Die Gleichstellungsbehörde der Stadt Erlangen sorgt kurz vor dem Start der traditionellen Bergkirchweih für eine hitzige Debatte. Durch eine offizielle Empfehlung, insgesamt zwölf bekannte Partyschlager wegen angeblich sexistischer Inhalte nicht zu spielen, sieht sich die Behörde nun mit dem Vorwurf der Zensur konfrontiert. Kritiker sprechen von einem unverhältnismäßigen Eingriff in die künstlerische Freiheit der beteiligten Musiker.

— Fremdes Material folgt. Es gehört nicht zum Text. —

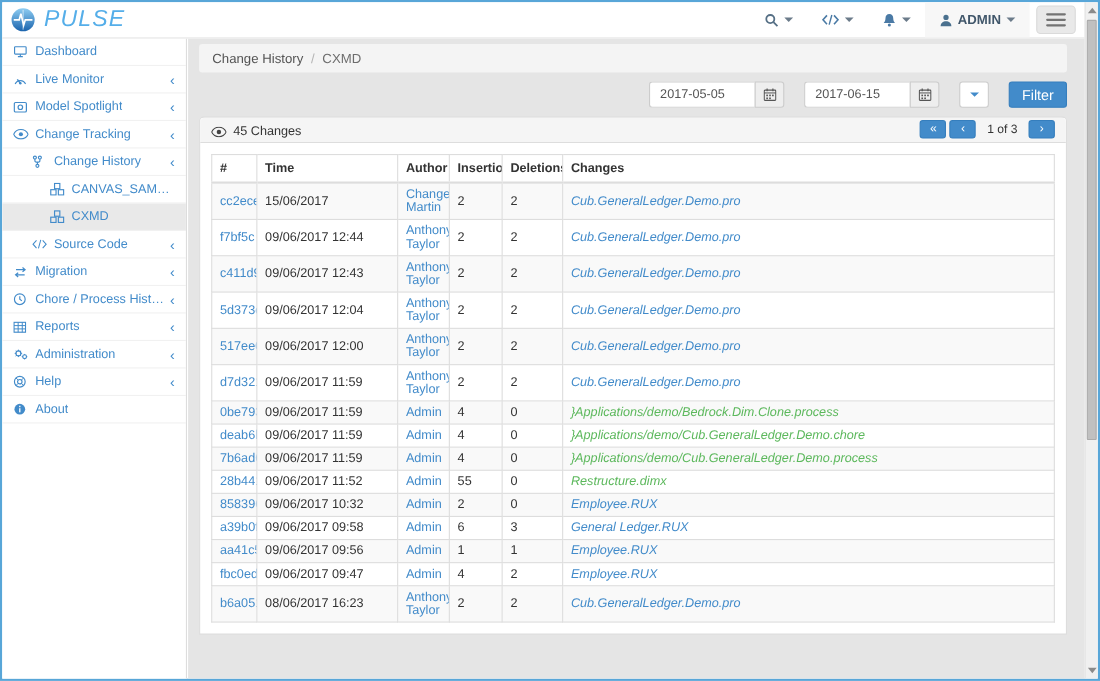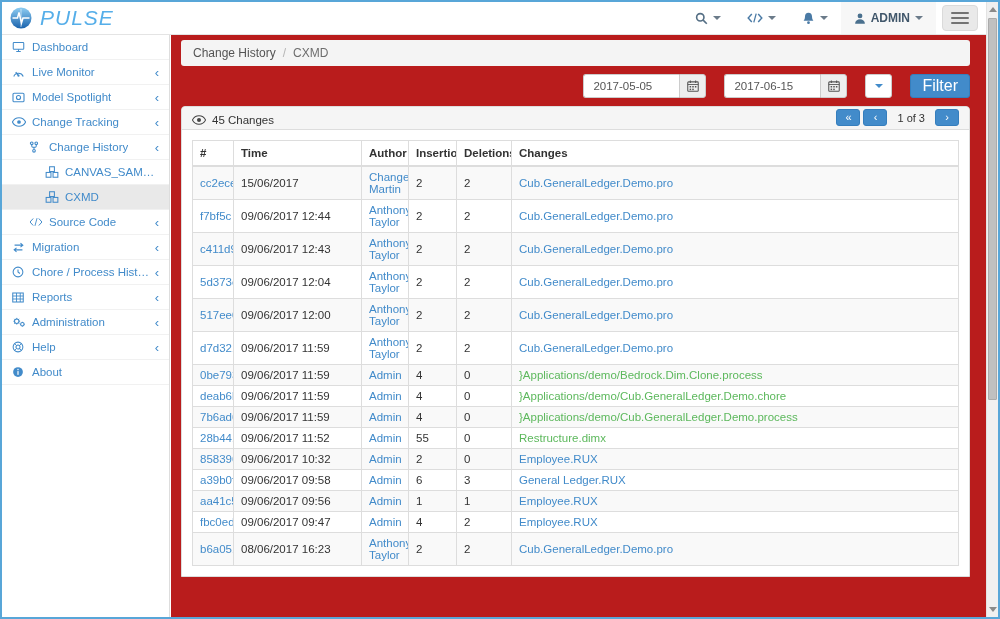--- a/index.html
+++ b/index.html
@@ -49,41 +49,41 @@
   .side-item .icon svg { display:block; }
   .side-item .label { overflow:hidden; text-overflow:ellipsis; }
   .side-item .chev { margin-left:auto; color:#428bca; font-size:13px; line-height:1; padding-left:4px; }
   .side-item.lvl1 { padding-left:10px; }
   .side-item.lvl2 { padding-left:27px; }
   .side-item.lvl3 { padding-left:43px; }
   .side-item.active { background:#e9e9e9; }
 
   
   .main { position:absolute; top:33px; left:169px; right:12px; bottom:0;
-    padding:5px 16px 0 10px; overflow:hidden; background:#b91c1c; }
+    padding:5px 16px 0 10px; overflow:hidden; background:#e5e5e5; }
 
   .breadcrumb { background:#f4f4f4; border-radius:3px; padding:6px 12px;
     font-size:12px; color:#545454; }
   .breadcrumb .sep { margin:0 7px; color:#b5b5b5; }
   .breadcrumb .current { color:#6d6d6d; }
 
   .filter-row { display:flex; justify-content:flex-end; align-items:center;
     margin-top:8px; gap:18px; height:24px; }
   .input-group { display:flex; height:24px; }
   .input-group input { width:96px; height:24px; border:1px solid #ccc;
     border-right:none; border-radius:3px 0 0 3px; padding:0 9px;
     font-size:11.5px; color:#555; font-family:"Liberation Sans",sans-serif; outline:none; }
   .input-addon { width:27px; height:24px; border:1px solid #ccc; background:#eee;
     border-radius:0 3px 3px 0; display:flex; align-items:center; justify-content:center;
     color:#555; cursor:pointer; }
   .btn-caret { width:27px; height:24px; background:#fff; border:1px solid #ccc;
     border-radius:3px; display:flex; align-items:center; justify-content:center; cursor:pointer; }
   .btn-caret .caret { border-top-color:#428bca; }
   .btn-filter { height:24px; padding:0 11px; background:#428bca; border:1px solid #357ebd;
-    color:#fff; border-radius:3px; font-size:16px; cursor:pointer;
+    color:#fff; border-radius:3px; font-size:13px; cursor:pointer;
     font-family:"Liberation Sans",sans-serif; }
 
   .panel { margin-top:8px; border:1px solid #ddd; border-radius:4px 4px 0 0; background:#fff; }
   .panel-heading { background:#f5f5f5; border-bottom:1px solid #ddd;
     border-radius:4px 4px 0 0; padding:3px 10px; height:23px;
     display:flex; align-items:flex-end; font-size:11.5px; color:#333; }
   .panel-title { display:flex; align-items:center; gap:6px; color:#333; }
   .panel-title svg { display:block; color:#444; }
   .pager { margin-left:auto; display:flex; align-items:center; gap:3px; }
   .pg-btn { background:#428bca; color:#fff; border:1px solid #357ebd; border-radius:3px;
@@ -97,21 +97,21 @@
   th, td { border:1px solid #ddd; padding:4px 7px; text-align:left; vertical-align:middle;
     overflow:hidden; }
   th { font-weight:bold; border-bottom:2px solid #ddd; background:#fff; padding:6px 7px; white-space:nowrap; }
   th:nth-child(1), td:nth-child(1) { width:41px; }
   th:nth-child(2), td:nth-child(2) { width:128px; }
   th:nth-child(3), td:nth-child(3) { width:47px; }
   th:nth-child(4), td:nth-child(4) { width:48px; }
   th:nth-child(5), td:nth-child(5) { width:55px; }
   tbody tr:nth-child(odd) { background:#f9f9f9; }
   a.hash, a.author { color:#428bca; text-decoration:none; cursor:pointer; }
-  a.changes { text-decoration:none; cursor:pointer; }
+  a.changes { text-decoration:none; cursor:pointer;font-style:italic; }
 </style>
 </head>
 <body>
 
 <div class="topbar">
   <div class="brand">
     <svg width="22" height="22" viewBox="0 0 22 22">
       <defs>
         <linearGradient id="lg" x1="0" y1="0" x2="0" y2="1">
           <stop offset="0" stop-color="#8ecdf2"></stop>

In einem Schreiben an die Festwirte forderte die Gleichstellungsbehörde, auf Lieder wie „Skandal im Sperrbezirk“ oder „Leila“ zu verzichten. Während die Behörde dies mit dem Schutz vor frauenfeindlichen Inhalten begründet, reagieren Gastronomen und DJs mit Unverständnis. Viele Akteure weigern sich, die Vorgaben umzusetzen, und verweisen auf das Grundrecht der Kunstfreiheit. Die Debatte legt einen tieferen gesellschaftlichen Konflikt offen, bei dem die Grenzen zwischen politischer Korrektheit und der Bewahrung von kulturellem Brauchtum zunehmend verschwimmen.
„Eine staatliche Regulierung von Liedtexten greift unzulässig in die künstlerische Selbstbestimmung von Musikern und DJs ein.“
Auch die betroffenen Künstler äußerten scharfe Kritik an den behördlichen Maßnahmen. Der Manager der Spider Murphy Gang zog sogar Vergleiche zu staatlichen Kontrollmechanismen vergangener Diktaturen. Die Verbotsdebatte scheint unterdessen die Popularität der kritisierten Titel eher zu steigern, was dem Phänomen der Reaktanz entspricht. Anstatt die Lieder zu verbannen, fordern Verbände eine sachliche Diskussion über gesellschaftliche Werte, anstatt symbolpolitische Verbote über das ordnungspolitische Instrumentarium durchzusetzen.